Récemment, en juin et septembre de cette année, deux Evêques des Vrais Chrétiens Orthodoxes de Grèce, Mgr Calliope de la Pentapole et Mgr Callinique d’Achaïe, sont venus, pour la première fois, en visite pastorale sur le sol de notre pays. Mgr Calliope appartient à la première génération des Vrais Chrétiens Orthodoxes, celle qui a connu la persécution violente pour la défense de la Tradition et du calendrier de l’Eglise. En effet, huit fois Mgr Calliope a comparu devant les tribunaux, quatre fois il a été emprisonné, et pour nier son monachisme et son sacerdoce, on lui a coupé plusieurs fois la barbe et les cheveux. En un sens, cette épreuve est pire encore que celle des Catacombes, car, en Russie, la persécution vient de "l’Eglise" officielle sur l’instigation de l’Etat, alors qu’en Grèce elle vient de l’Etat sur instigation de la hiérarchie et du clergé œcuméniste et nouveau-calendariste.

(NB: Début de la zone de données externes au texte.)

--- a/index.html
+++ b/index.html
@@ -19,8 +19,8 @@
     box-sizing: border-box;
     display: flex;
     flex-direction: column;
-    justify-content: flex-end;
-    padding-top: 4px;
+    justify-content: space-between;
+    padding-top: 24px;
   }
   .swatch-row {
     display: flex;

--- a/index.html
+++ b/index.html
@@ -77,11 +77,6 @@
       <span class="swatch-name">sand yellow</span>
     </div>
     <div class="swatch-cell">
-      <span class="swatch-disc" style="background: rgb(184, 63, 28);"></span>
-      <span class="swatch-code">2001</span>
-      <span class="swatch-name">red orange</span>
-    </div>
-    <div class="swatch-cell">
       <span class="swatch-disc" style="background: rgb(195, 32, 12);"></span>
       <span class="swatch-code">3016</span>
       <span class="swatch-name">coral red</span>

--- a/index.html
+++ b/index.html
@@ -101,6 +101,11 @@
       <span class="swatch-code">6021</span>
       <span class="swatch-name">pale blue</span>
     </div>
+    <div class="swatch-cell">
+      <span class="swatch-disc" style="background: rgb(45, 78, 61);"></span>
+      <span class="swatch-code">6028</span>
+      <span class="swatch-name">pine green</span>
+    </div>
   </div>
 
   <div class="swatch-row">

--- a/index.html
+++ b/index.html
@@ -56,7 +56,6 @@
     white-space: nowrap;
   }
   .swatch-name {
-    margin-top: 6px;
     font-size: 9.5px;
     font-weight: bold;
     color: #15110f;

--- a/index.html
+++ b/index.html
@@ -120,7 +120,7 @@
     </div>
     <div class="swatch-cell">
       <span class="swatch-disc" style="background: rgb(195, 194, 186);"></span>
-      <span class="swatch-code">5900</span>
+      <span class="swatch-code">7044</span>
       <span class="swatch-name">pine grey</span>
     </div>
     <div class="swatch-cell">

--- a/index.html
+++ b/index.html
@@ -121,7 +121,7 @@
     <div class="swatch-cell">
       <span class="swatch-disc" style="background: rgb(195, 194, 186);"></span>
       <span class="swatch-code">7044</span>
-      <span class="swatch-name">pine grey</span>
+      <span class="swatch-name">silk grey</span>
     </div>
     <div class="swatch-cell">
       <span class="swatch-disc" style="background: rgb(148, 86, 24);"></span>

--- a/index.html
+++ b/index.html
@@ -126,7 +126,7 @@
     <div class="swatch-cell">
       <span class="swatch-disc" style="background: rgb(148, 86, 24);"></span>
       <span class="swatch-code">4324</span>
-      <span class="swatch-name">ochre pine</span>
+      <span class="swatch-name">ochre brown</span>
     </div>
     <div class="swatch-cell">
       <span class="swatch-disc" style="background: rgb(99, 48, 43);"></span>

Ainsi, s’est hélas, accomplie la prophétie de saint Cosmas d’Etolie : "En ces temps là, le clergé sera pire et plus impie que tous" Mgr Callinique appartient, lui, à la seconde génération des « Anciens-Calendaristes », celle qui est confrontée aux problèmes mondiaux que l’œcuménisme, religion mondiale, fait subir à l’Eglise Orthodoxe Cette nouvelle génération de hiérarques remarquables a connu la persécution, en particulier à l’époque de la dictature des Colonels, mais tend, au-delà de la lutte pour la Foi en Grèce, à interroger l’origine historique et théologique de la décadence spirituelle qui a conduit à l’œcuménisme . Aussi, Mgr Callinique est-il, non seulement un confesseur du Christ, mais également un théologien remarquable, attentif au caractère universel de la Foi Orthodoxe.

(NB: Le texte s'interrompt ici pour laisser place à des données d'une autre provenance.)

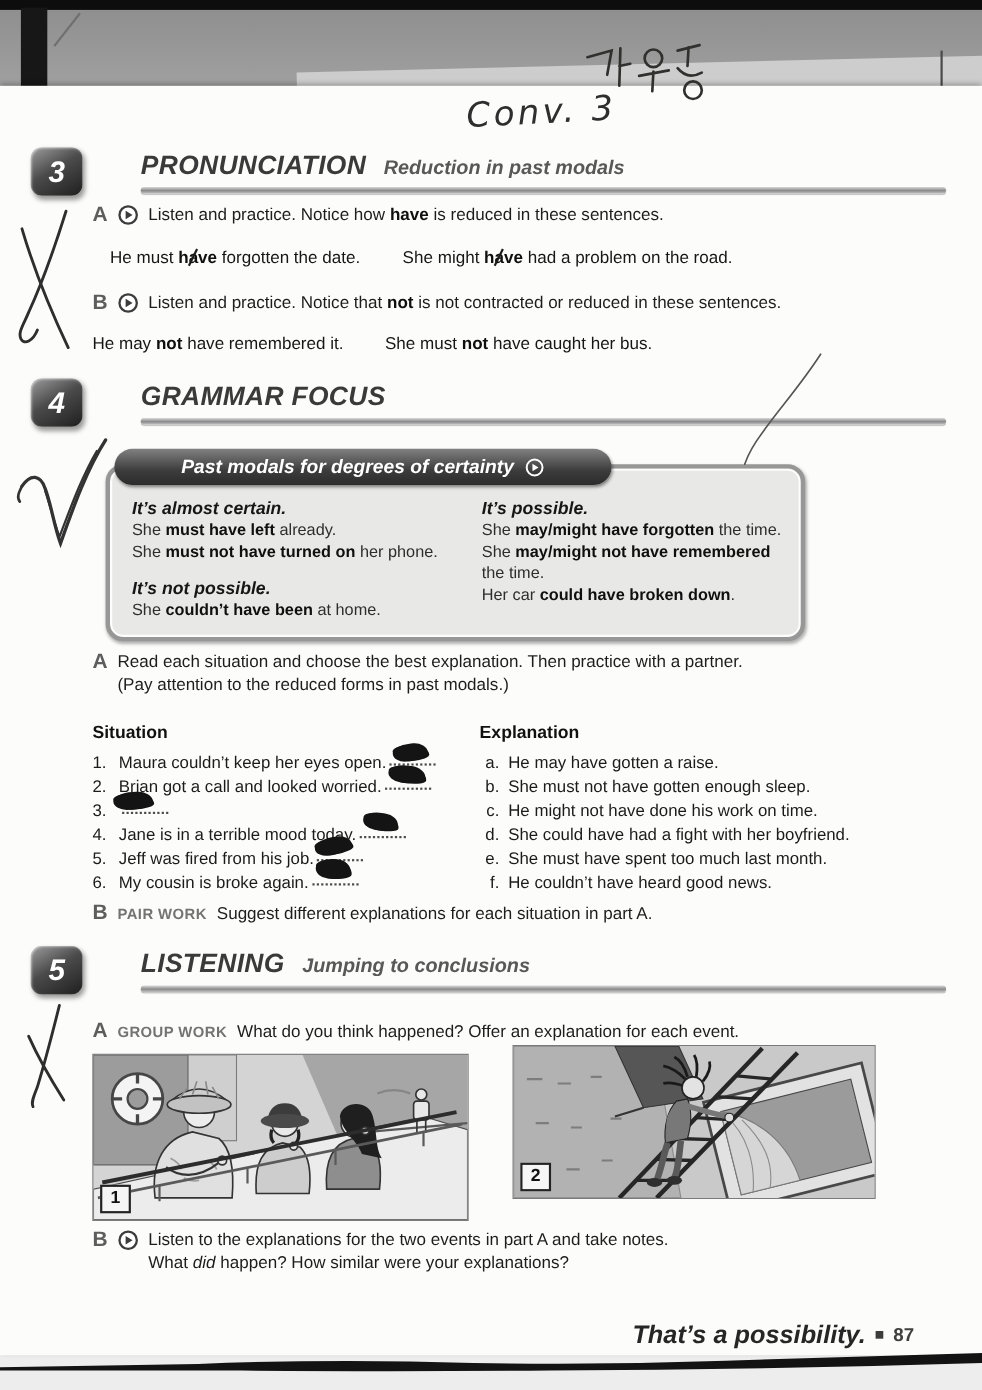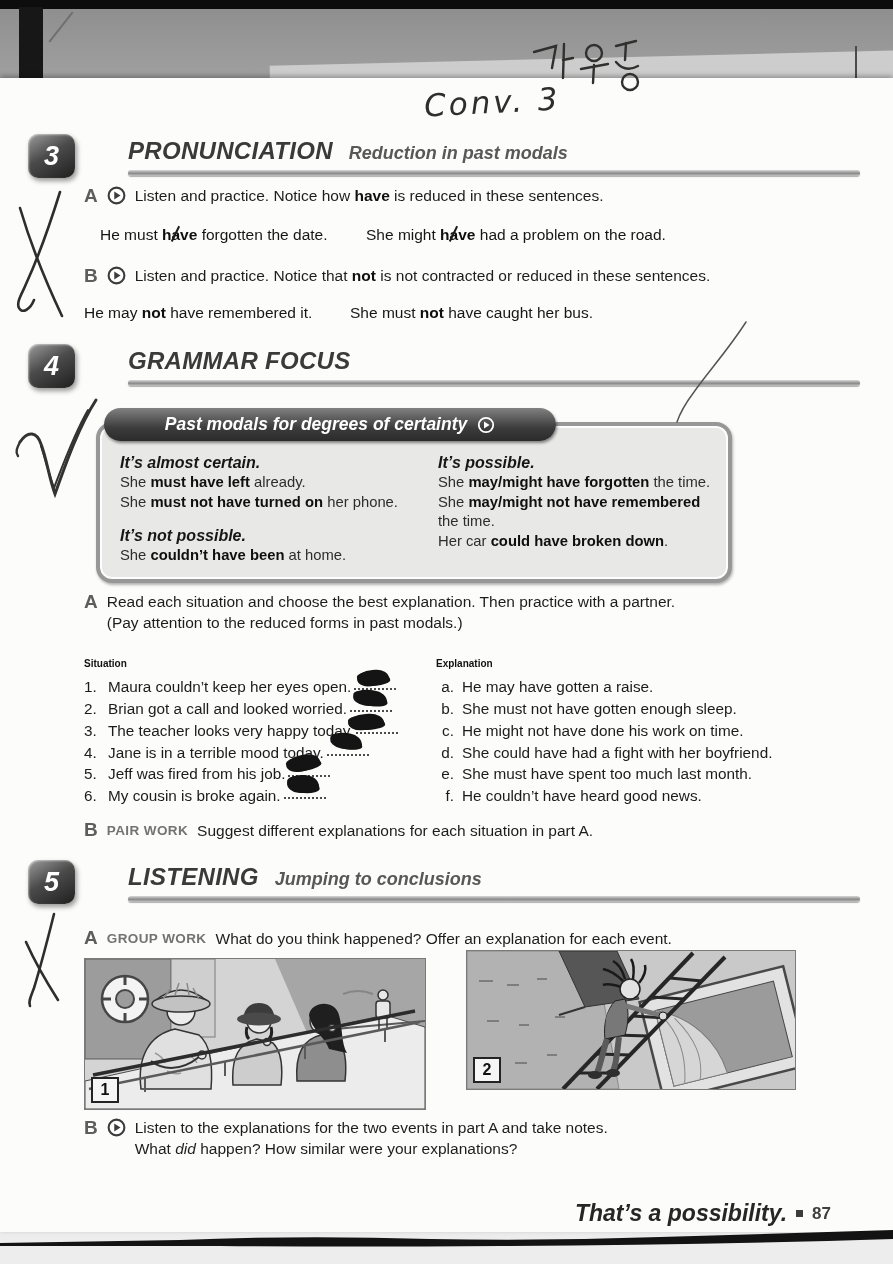--- a/index.html
+++ b/index.html
@@ -70,7 +70,7 @@
   .lists { position:absolute; display:flex; }
   .sit-col { width:352px; flex:none; }
   .exp-col { flex:1; }
-  .col-head { font-weight:bold; font-size:10px; color:#111; margin-bottom:7px; }
+  .col-head { font-weight:bold; font-size:16px; color:#111; margin-bottom:7px; }
   .item { font-size:15.3px; color:#1b1b1b; line-height:1.43; display:flex; align-items:baseline; }
   .inum { width:24px; flex:none; }
   .ilet { width:18px; flex:none; text-align:right; margin-right:8px; }

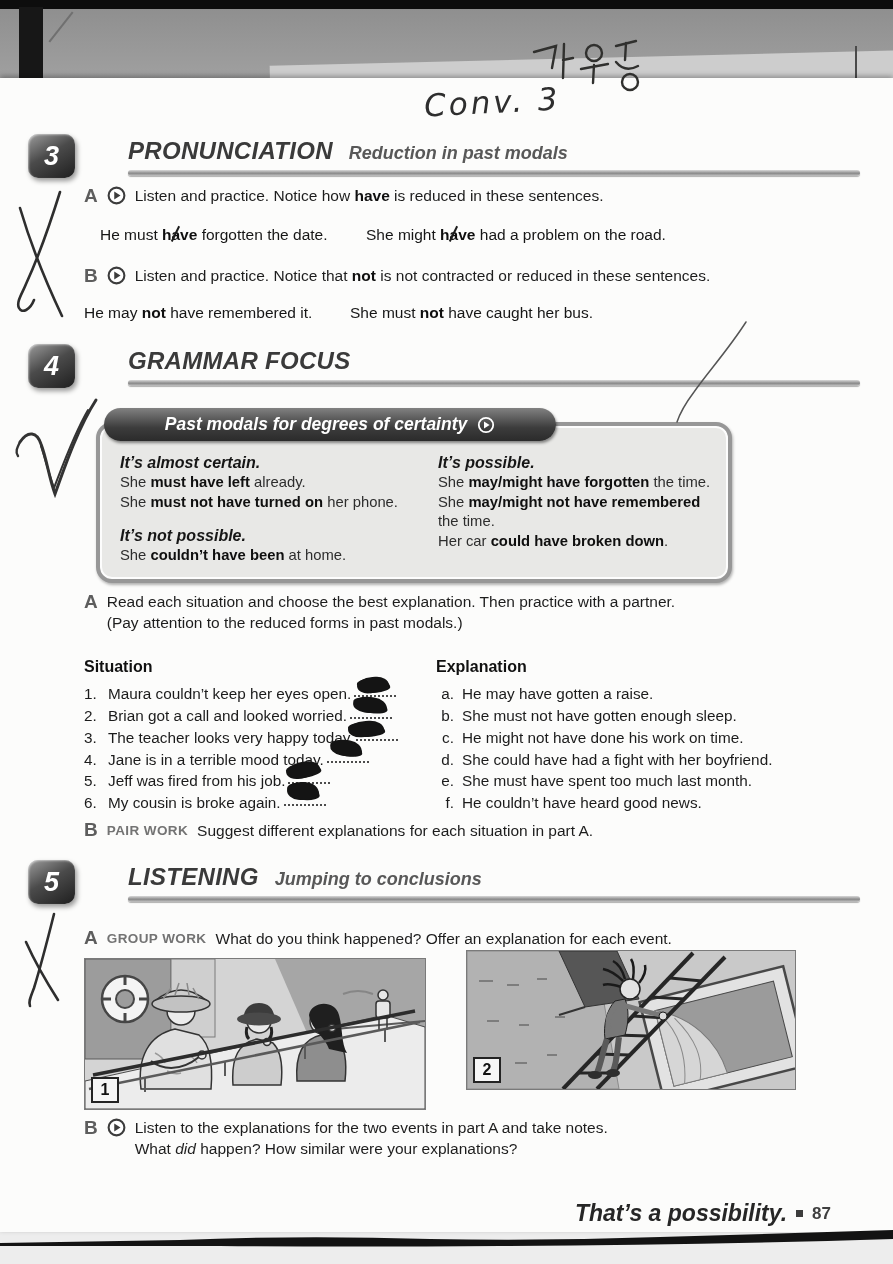--- a/index.html
+++ b/index.html
@@ -221,7 +221,6 @@
           </div>
         <div class="item">
             <span class="inum">3.</span>
-            <span>The teacher looks very happy today.</span>
             <span class="answer">
               <span class="blank"></span>
               <span class="scribble"></span>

Admirant son zèle missionnaire, le Saint Synode de l’Eglise Grecque l’a donc désigné comme Exarque pour l’Europe Occidentale. En septembre, Mgr Callinique a visité quatre paroisses orthodoxes françaises, a ordonné un prêtre, le père Paul, de Tarbes, et un diacre, le père Nectaire de Toulouse. L‘un des moments les plus intéressants de ce voyage véritablement apostolique a, sans doute, été la découverte de la "Romanité Orthodoxe" de l’Occident par Mgr Callinique. Lors de son voyage, il eut, en effet, l’occasion de visiter des églises romanes, et en particulier, celle de Saint Sernin à Toulouse. Là, il se sentit "chez lui" dans un église qui avait été Orthodoxe et dont l’architecture est proche de celle des petites églises "byzantines" qu’il connaît.

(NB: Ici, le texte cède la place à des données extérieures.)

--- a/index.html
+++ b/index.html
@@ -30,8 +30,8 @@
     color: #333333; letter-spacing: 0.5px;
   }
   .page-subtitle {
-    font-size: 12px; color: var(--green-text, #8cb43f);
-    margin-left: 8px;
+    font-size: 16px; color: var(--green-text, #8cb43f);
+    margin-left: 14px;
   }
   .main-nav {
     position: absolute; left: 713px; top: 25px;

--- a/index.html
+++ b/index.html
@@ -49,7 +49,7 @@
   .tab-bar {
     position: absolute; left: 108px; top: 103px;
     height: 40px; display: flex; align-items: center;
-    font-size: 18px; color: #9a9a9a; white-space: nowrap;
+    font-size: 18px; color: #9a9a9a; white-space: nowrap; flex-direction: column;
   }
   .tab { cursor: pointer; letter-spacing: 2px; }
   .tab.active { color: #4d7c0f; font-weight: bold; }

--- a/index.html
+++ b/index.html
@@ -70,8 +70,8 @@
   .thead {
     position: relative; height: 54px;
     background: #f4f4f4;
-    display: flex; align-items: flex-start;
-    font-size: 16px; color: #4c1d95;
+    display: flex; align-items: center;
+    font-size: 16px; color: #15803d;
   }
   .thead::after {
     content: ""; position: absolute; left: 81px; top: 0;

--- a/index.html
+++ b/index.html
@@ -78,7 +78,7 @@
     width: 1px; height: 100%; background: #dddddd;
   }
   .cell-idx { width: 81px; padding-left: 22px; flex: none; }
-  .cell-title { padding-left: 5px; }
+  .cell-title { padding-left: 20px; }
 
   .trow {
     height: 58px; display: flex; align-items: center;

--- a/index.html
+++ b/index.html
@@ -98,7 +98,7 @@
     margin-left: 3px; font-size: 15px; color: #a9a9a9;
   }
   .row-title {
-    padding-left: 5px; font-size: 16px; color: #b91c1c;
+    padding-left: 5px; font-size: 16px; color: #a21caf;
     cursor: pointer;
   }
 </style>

A la suite de voyage, Mgr Callinique écrivit : "Gloire au Sauveur Ressuscité et Notre Seigneur Jésus Christ, et à Sa Très Sainte Eglise Orthodoxe. D’une part, parce qu’il nous a rendu digne d’arriver jusqu’à cette frontière du Sud-Ouest de la Romanité ; et d’autre part, parce qu’il nous a démontré encore une fois, que c’est la véritable Eglise du Christ dont ni le temps, ni l’Hadès lui-même ne peuvent prévaloir contre Elle. Ici, en ce lieu, préexistait l’Orthodoxie, lorsque la Romanité était maîtresse ; elle recula un peu lorsqu’elle fut soumise aux Francks ; mais elle renaît en plein XXème siècle, lorsqu’elle trouva des enfants dignes d’Elle. Nous croyons fermement que le Dieu Donateur de tout Bien va les fortifier pour l’œuvre d’une nouvelle prédication du Salut envers leurs Frères issus d’une même nation, laquelle ne peut être accomplie SEULEMENT que par l’Eglise Orthodoxe".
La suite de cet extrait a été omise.